[Saved data entries]
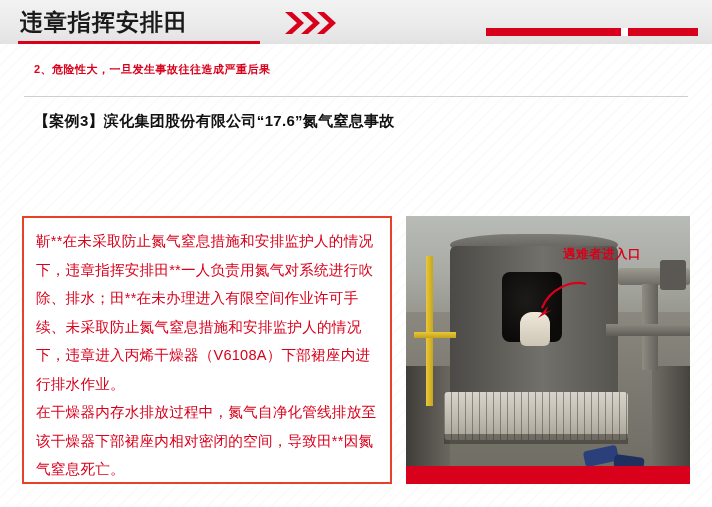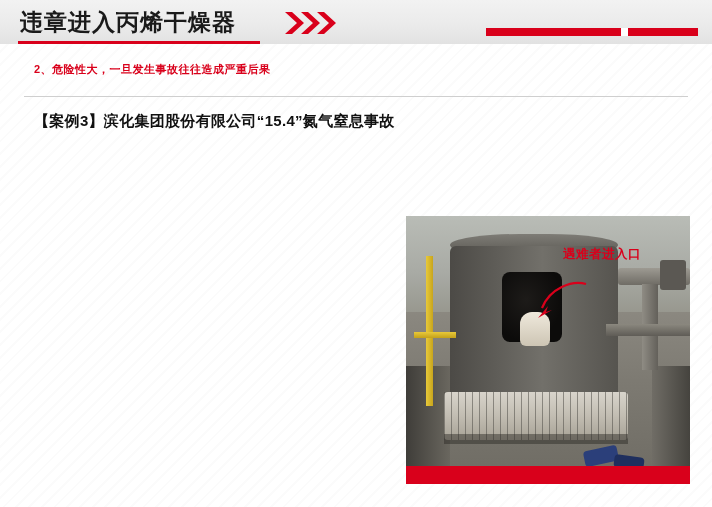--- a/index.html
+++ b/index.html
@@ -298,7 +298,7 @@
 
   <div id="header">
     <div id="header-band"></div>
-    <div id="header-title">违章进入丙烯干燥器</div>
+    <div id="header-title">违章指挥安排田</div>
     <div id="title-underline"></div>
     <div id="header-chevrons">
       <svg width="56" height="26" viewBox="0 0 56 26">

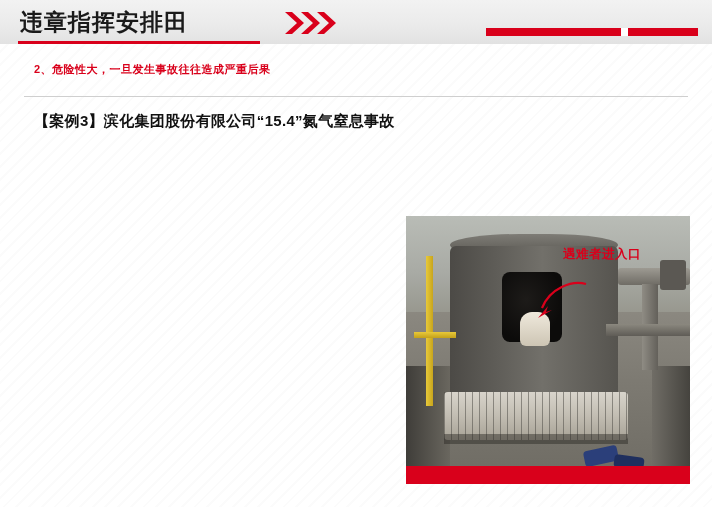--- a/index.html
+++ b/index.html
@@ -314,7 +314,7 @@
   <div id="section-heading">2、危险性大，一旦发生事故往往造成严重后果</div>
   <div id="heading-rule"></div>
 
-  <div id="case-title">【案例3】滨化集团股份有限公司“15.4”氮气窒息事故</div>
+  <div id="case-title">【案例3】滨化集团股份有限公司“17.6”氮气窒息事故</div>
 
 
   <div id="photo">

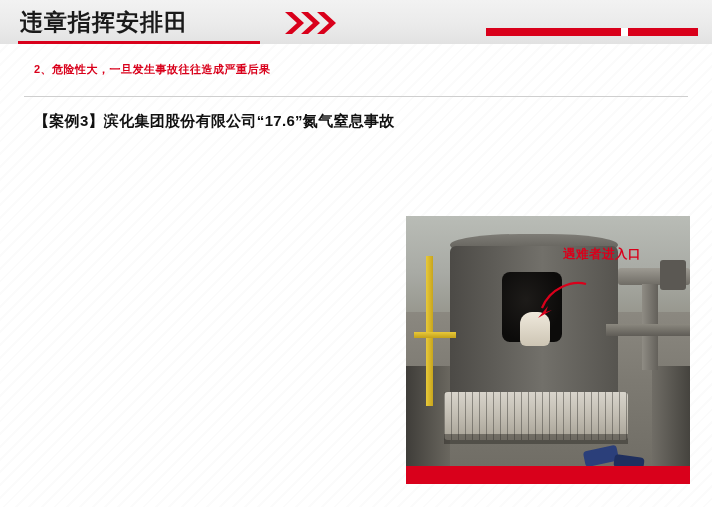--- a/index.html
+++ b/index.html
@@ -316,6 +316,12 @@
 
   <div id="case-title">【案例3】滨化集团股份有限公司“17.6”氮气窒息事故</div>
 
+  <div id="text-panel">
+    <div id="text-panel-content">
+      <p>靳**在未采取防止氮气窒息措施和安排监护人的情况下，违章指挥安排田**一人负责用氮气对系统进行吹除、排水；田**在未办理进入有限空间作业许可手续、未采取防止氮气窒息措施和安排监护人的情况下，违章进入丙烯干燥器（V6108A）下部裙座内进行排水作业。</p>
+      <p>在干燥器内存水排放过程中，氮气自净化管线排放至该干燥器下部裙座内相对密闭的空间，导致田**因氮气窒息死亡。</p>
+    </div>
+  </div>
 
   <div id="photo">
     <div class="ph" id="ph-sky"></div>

---

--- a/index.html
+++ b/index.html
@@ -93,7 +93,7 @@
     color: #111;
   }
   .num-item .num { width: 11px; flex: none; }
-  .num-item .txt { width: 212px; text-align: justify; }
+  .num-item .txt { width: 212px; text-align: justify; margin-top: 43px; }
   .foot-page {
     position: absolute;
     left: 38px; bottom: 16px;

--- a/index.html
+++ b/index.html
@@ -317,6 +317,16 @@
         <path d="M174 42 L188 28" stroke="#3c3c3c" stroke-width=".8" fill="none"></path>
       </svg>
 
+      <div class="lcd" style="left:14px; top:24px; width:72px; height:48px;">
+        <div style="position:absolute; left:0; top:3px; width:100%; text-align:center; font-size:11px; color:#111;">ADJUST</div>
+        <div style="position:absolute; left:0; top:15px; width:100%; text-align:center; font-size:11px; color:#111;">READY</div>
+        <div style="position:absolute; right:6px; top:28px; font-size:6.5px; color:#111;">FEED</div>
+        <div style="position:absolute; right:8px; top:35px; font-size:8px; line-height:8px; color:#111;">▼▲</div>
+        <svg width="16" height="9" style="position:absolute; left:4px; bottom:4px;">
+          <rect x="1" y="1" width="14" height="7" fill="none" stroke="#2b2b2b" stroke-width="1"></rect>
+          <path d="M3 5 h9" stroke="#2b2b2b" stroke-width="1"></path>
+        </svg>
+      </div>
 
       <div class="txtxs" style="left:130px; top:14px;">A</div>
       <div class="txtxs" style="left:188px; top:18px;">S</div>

==

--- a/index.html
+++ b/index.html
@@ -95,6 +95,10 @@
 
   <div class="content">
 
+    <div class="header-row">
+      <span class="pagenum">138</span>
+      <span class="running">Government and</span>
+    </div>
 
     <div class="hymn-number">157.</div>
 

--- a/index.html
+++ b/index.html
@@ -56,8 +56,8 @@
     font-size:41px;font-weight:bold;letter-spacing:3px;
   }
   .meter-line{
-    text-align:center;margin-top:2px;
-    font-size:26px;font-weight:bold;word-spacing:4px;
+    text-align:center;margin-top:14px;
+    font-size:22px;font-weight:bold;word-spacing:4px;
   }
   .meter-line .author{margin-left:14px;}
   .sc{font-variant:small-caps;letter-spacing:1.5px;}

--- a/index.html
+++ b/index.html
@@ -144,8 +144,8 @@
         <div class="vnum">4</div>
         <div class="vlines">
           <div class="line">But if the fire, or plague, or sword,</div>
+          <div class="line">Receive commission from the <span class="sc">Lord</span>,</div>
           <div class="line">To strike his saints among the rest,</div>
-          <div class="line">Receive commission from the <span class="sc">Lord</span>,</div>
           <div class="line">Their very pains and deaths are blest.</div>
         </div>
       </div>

What you will do: From the records, copy out each line that includes the string "margin".

Solution below:
+  .num-item .txt { width: 212px; text-align: justify; margin-top: 43px; }
-    text-align:center;margin-top:2px;
+    text-align:center;margin-top:14px;
   .meter-line .author{margin-left:14px;}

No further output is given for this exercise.